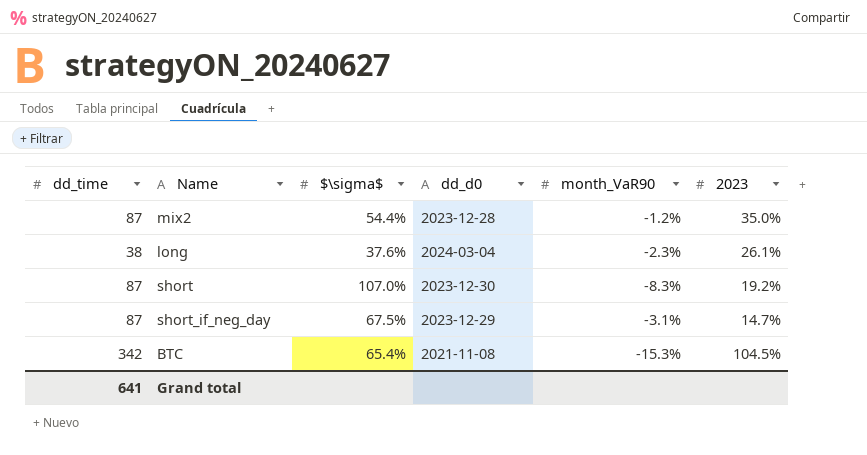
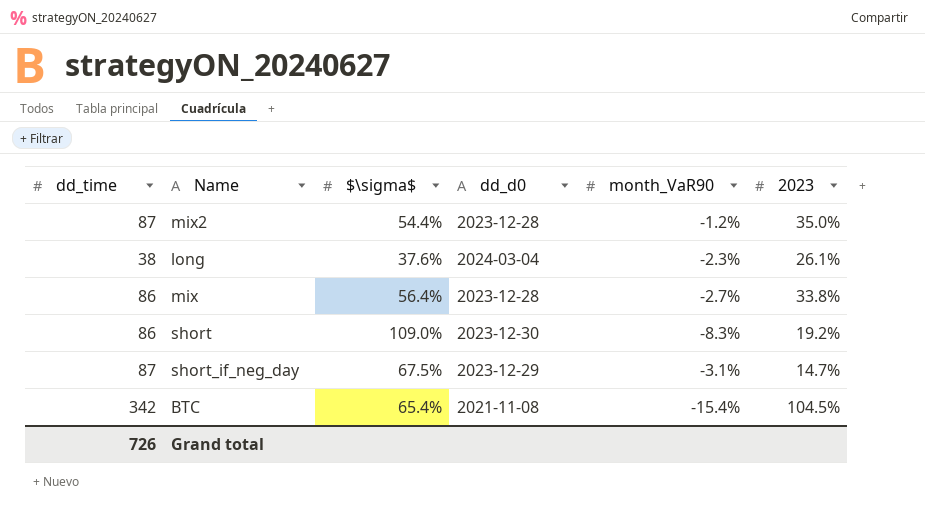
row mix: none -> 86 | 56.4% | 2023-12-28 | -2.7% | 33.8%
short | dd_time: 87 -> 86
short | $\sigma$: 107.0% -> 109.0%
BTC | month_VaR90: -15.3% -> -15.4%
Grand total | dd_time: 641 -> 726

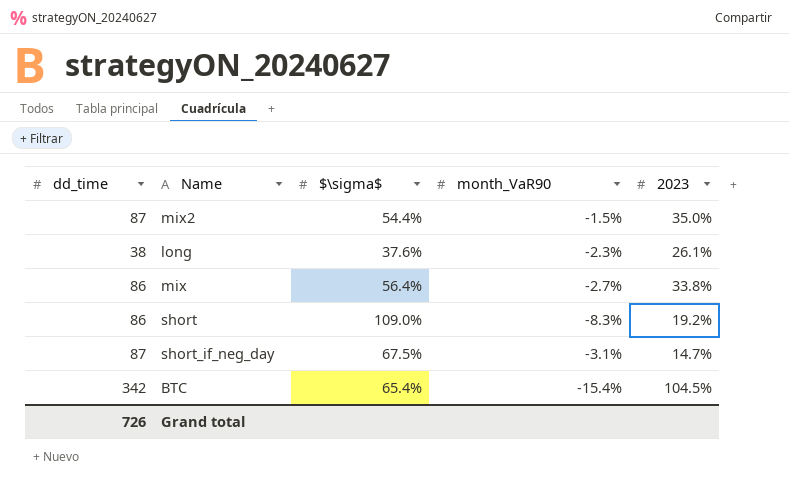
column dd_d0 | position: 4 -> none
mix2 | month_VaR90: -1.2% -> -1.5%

Task to complete
Read the data above and pull out each line that holds the string "short".

Answer below
short | dd_time: 87 -> 86
short | $\sigma$: 107.0% -> 109.0%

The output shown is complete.